Let us now praise the old crones

John-Paul Flintoff finds that young men can learn much from older women (no, not that)

By John-Paul Flintoff

All of a sudden, it’s impossible to open a newspaper without reading the opinions of a woman who is, well, getting on a bit.

Just last week, the Liverpool-born author Beryl Bainbridge used the occasion of her winning the WH Smith award to advise parents they should eliminate all traces of regional accents from their children. Did we care? Obviously, yes: the Telegraph reported the matter on its front page.

Then there’s Germaine Greer, who has written a book of such vast consequence that entire sections of the broadsheets have been devoted to her views, day after day, for what seems like weeks. She, too, had dotty, homespun insights to offer. “Have you any idea how expensive manure is?” she asked one journalist who came to visit her in East Anglia, before moving on to more serious feminist issues.

Another writer virtually guaranteed coverage is Fay Weldon. Not so long ago, the author of The Life and Loves of a She-Devil caused a mighty stink with some comments on rape. These were twisted this way, then that way, and only abandoned after a week or more so that we could all talk about something else for a change.

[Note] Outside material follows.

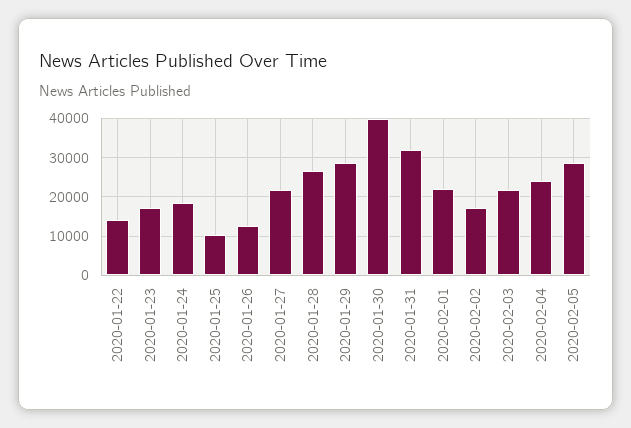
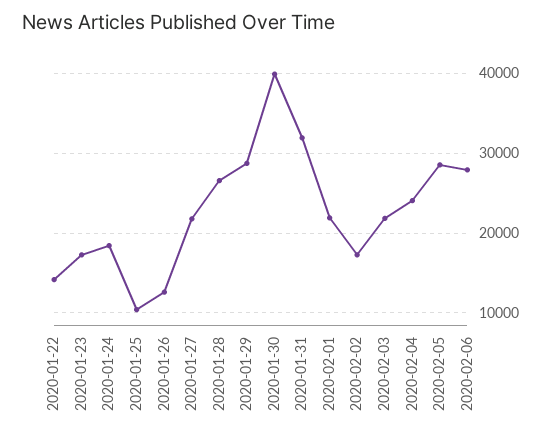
2020-02-06: none -> 28000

It makes a splendid change, after years of reading boring rubbish from old blokes. There’s something about these older women’s opinions that makes them really stand out. Their utterances tend not to be especially ingenious or clever-clever. Men, by and large, tend to tell us that we will be able to clone ourselves in the near future; that a certain tweak to interest rates will do this to exports; or that the Queen could be arrested if she goes abroad because of what happened to General Pinochet. These older women, by contrast – whether you agree with them or not – speak the idiom of old-fashioned common sense, based on the experience that comes from a relatively long life.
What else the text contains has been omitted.